Record excerpts:
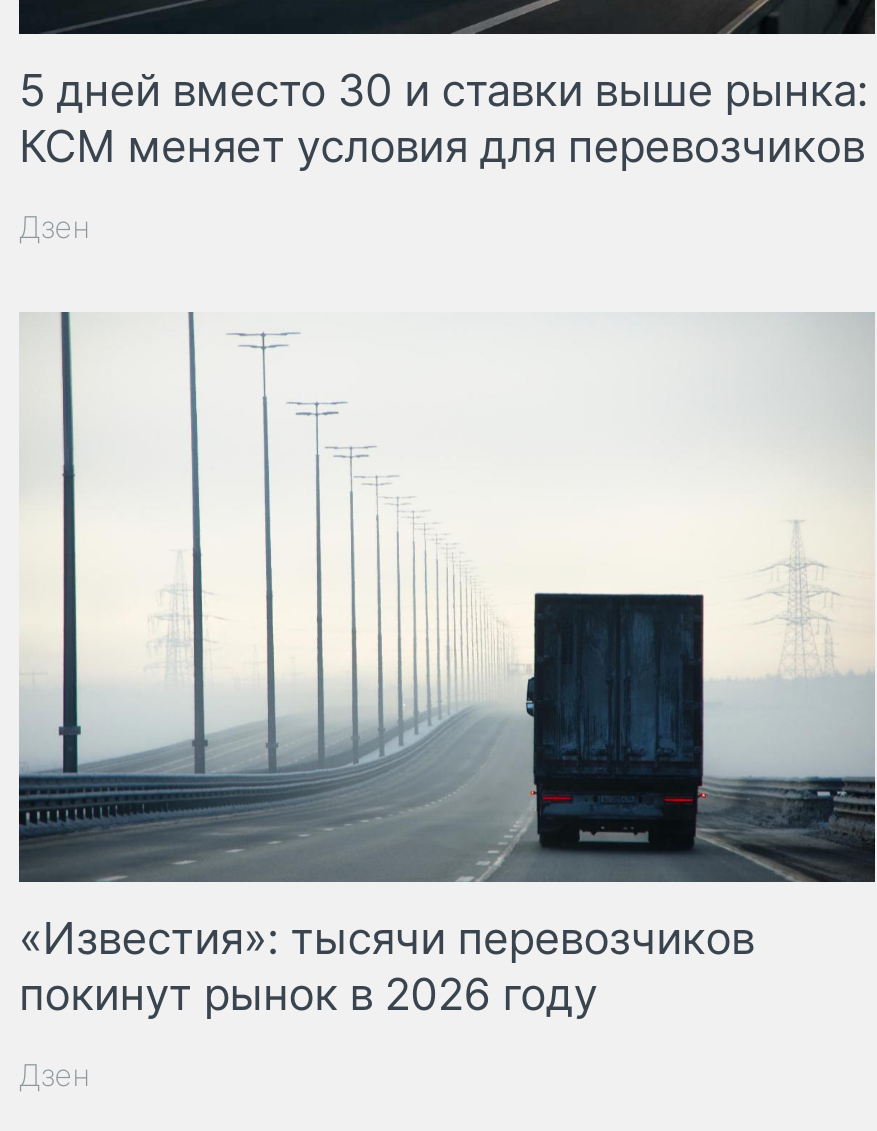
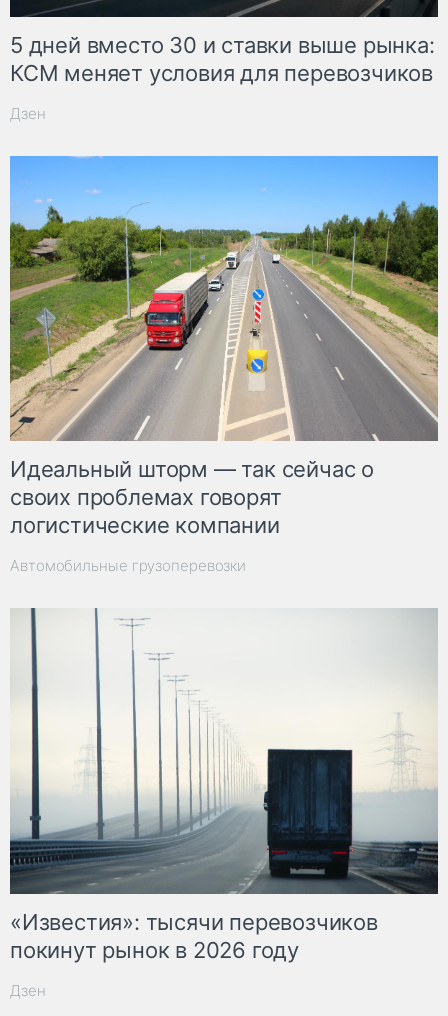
+ [image]
+ Идеальный шторм — так сейчас о
+ своих проблемах говорят
+ логистические компании
+ Автомобильные грузоперевозки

Exercise requirements: Return the line where "так сейчас о" appears, then every line after it to the end of the listing, all exactly as written.

Response area:
+ Идеальный шторм — так сейчас о
+ своих проблемах говорят
+ логистические компании
+ Автомобильные грузоперевозки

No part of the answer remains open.